A little while back I was fluent in German, and passable with some Germanic dialects (Allemannisch and Schwaebisch from Southern Germany, Zurituutsch from Canton Zurich in Switzerland), but haven't had much opportunity to speak any of them since I left there over a decade ago. I still can read German quite well, and have several books that I pull out from time to time to refresh myself.
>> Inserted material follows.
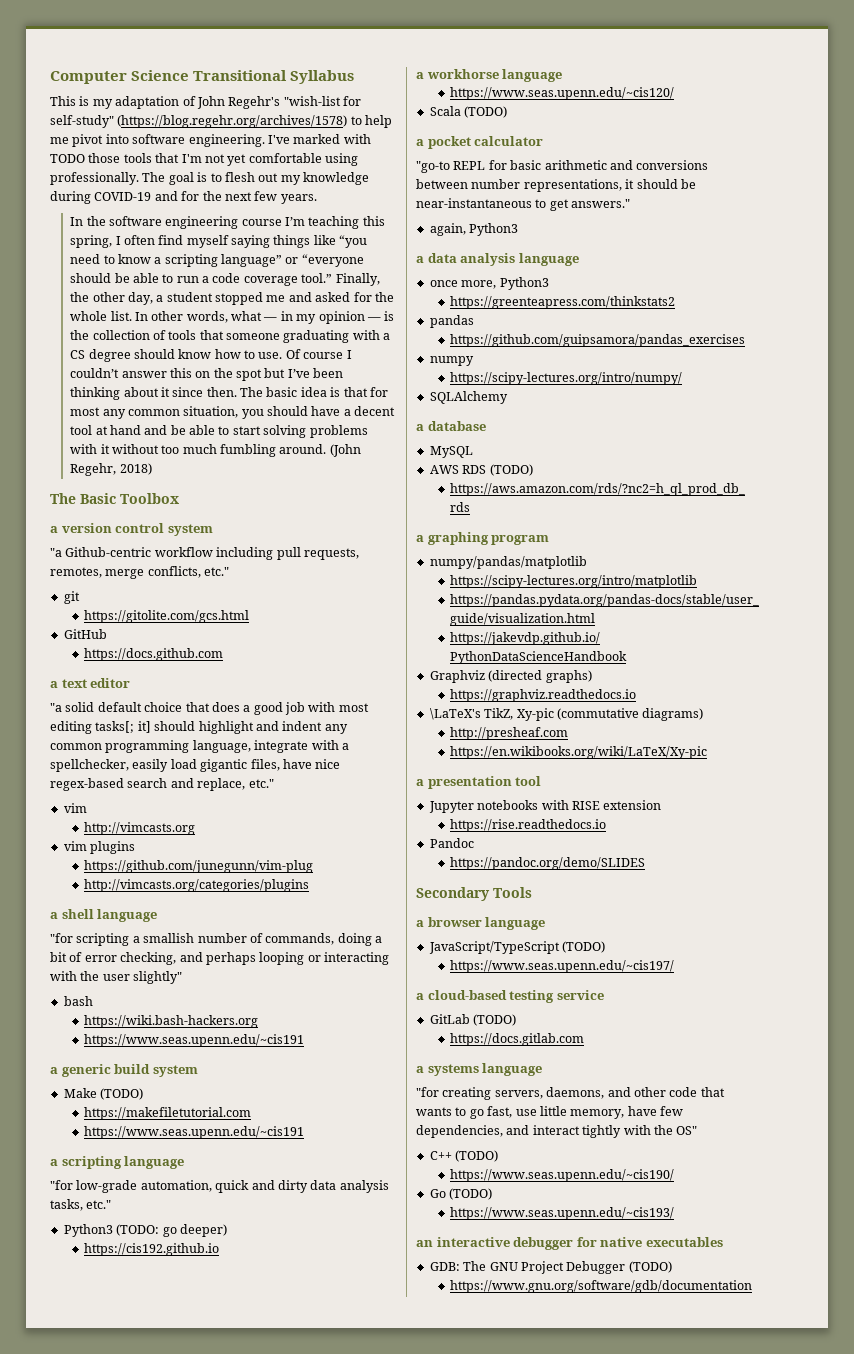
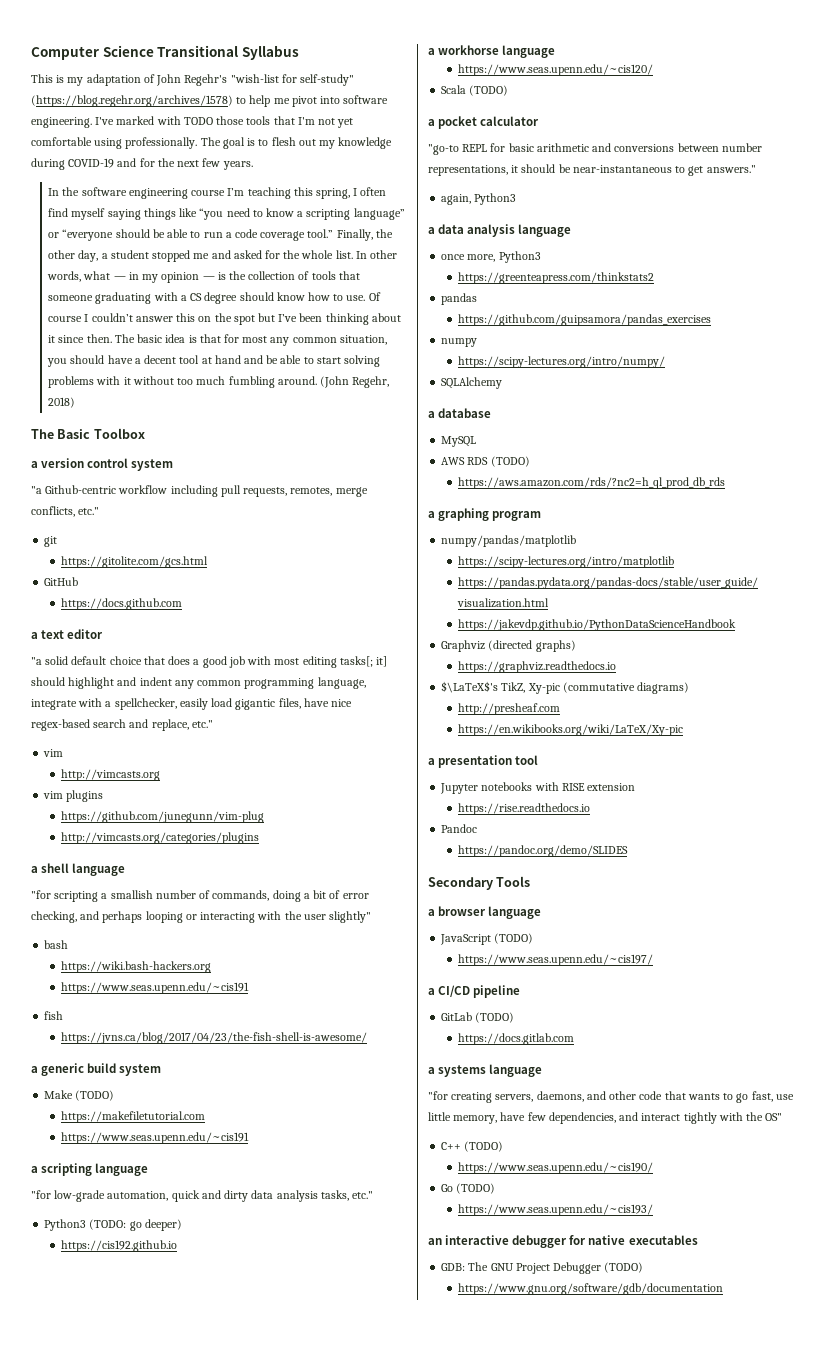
(304, 1040) none -> [44,1011,64,1020] [61,1032,368,1044] // fish // https://jvns.ca/blog/2017/04/23/the-fish-shell-is-awesome/
[429,708,481,720] \LaTeX's -> [441,681,499,693] $\LaTeX$'s
[428,941,560,954] JavaScript/TypeScript -> [440,934,492,945] JavaScript
[427,990,604,1003] cloud-based testing service -> [438,985,521,998] CI/CD pipeline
Were I to learn another language, I think I'd like to learn Latin. I know, it is a dead language, but I am intrigued by the possibility of reading some historical works in the original Latin.


----------



## itywltmt

Philip said:


> your french sounds franco-ontarien. using the same words, i'd phrase it:
> 
> _je suis le meilleur compositeur du monde! sauf (hormis, excepté, à part...) brahms, naturellement (bien entendu)._
> 
> pas mal, quand-même...


_Tel est pris qui croyait prendre_

A few comments:

1 - *I should not add comments to the Forum past my bedtime* - After a good night's sleep, I realize that it was in poor taste of me to try and correct a well-intentioned attempt by Polednice. I gather from his later comment that he took it in good humour (as he should have), but it's still poor form from my part.

2 - I hope Philip's corrections were in good humour as well. The nuns taught you well, _mon ami_.

3 - I have not lived long enough in Ontario to "speak" or "write" fluent franco-Ontarian, but I have lived 14 years in Calgary (1994-2008), so I must have more of a franco-Albertan twang in my French. From what I gather, they are very similar, except franco-Albertan does not have Provincial Sales Tax. My French got rusty over the years I spent living among the Red Neck, which is the reason I got into bilingual blogging.

4 - As for wither "au monde" or "du monde", I suggest we conjure up the spirit of Jean-Marie Laurence to make the call. (I hope you get the reference, Philip ).


----------



## Vesteralen

I am currently attempted to learn Ελληνικοσ (my keyboard won't do the correct sign for the final "s"...sorry)


----------



## World Violist

elgars ghost said:


> Finnish! Man, it looks fantastic written down as well! I wish anyone well who wants to learn it - I'm told it's VERY unusual. I'm guessing Estonian would be similar in this regard. Finnish is tenuously linked to Hungarian in language group categorisation, so I gather. Surely the only thing that could connect Finnish and Hungarian is their respective singularity?


Finnish and Estonian are directly related (both in the Finno-Ugric group).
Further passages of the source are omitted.